[Data provided]
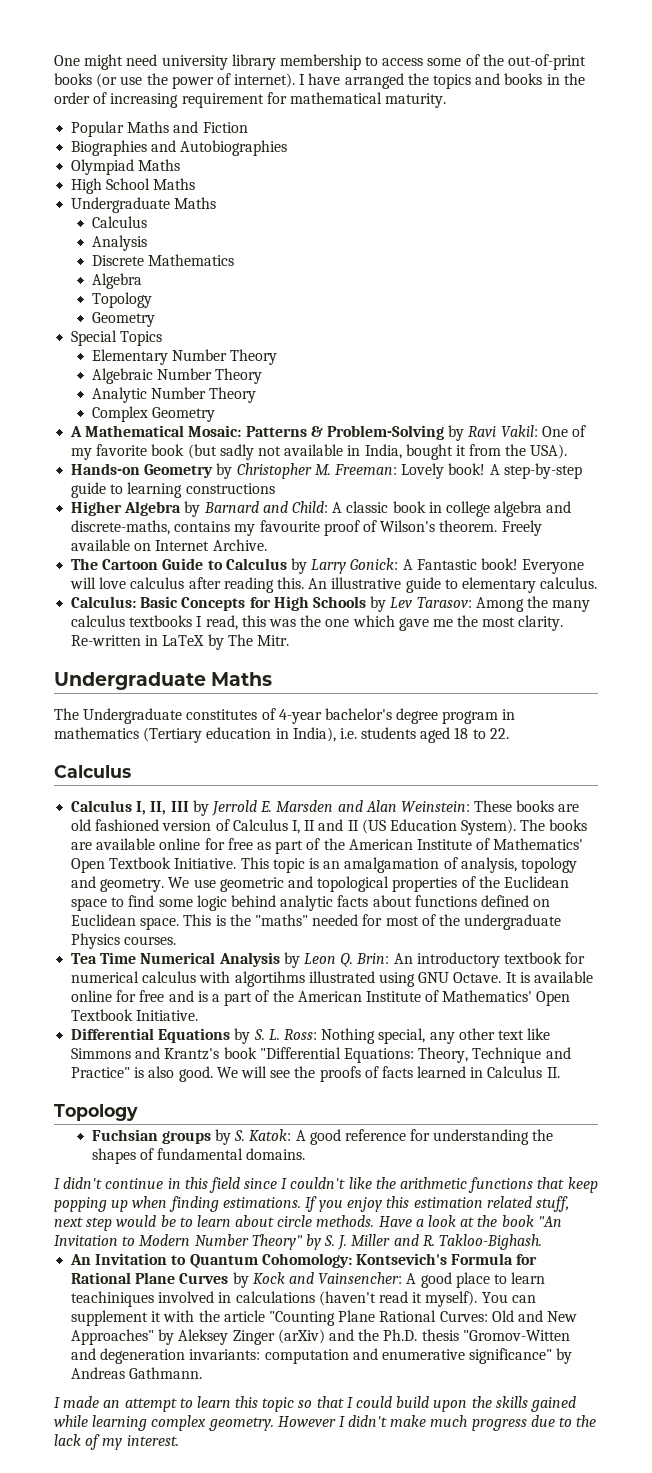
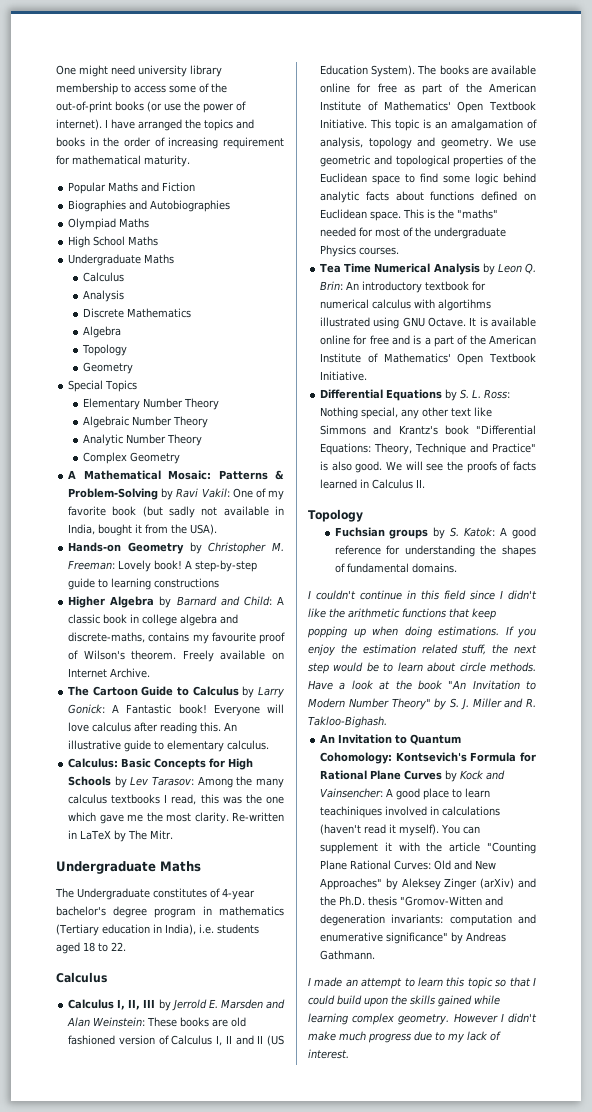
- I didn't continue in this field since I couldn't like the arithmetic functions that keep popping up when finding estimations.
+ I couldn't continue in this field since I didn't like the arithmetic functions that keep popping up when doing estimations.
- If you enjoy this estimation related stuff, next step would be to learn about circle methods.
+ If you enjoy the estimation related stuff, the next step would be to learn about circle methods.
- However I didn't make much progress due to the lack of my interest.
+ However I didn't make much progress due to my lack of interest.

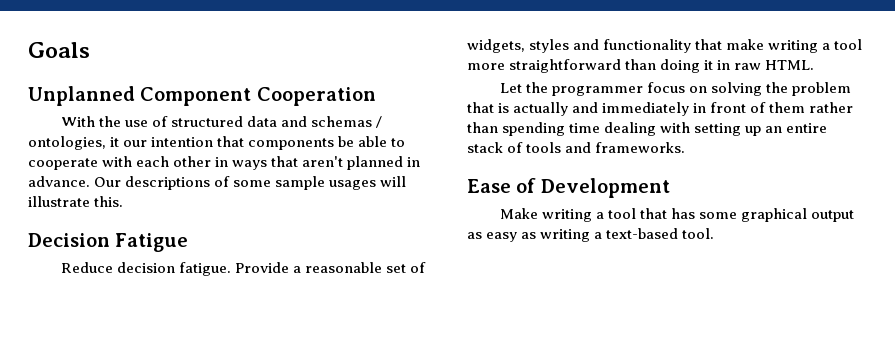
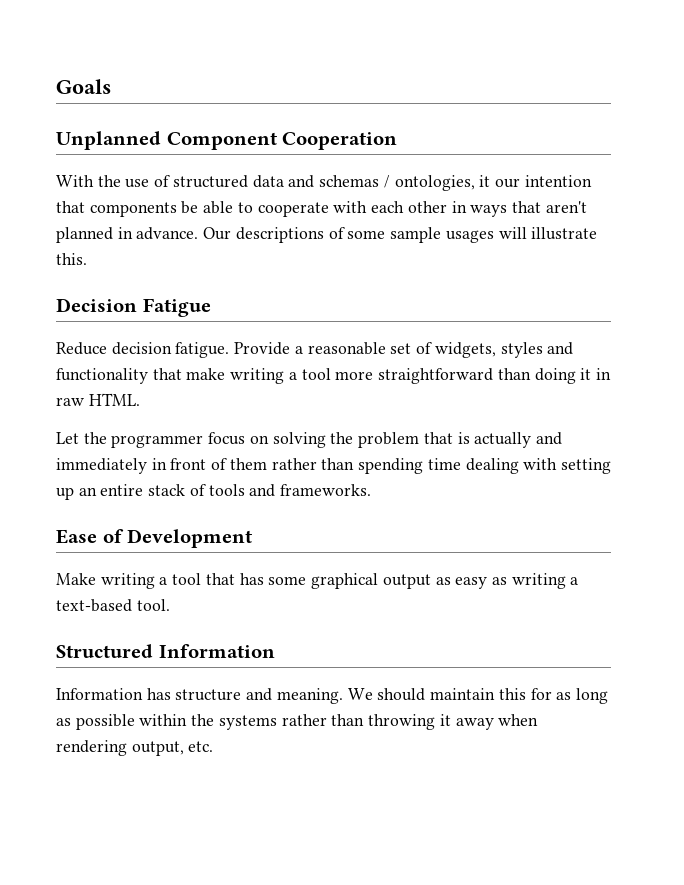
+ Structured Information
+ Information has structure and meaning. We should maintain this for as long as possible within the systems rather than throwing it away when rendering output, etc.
[/Data provided]
From the entries above, extract each line containing "much".

- However I didn't make much progress due to the lack of my interest.
+ However I didn't make much progress due to my lack of interest.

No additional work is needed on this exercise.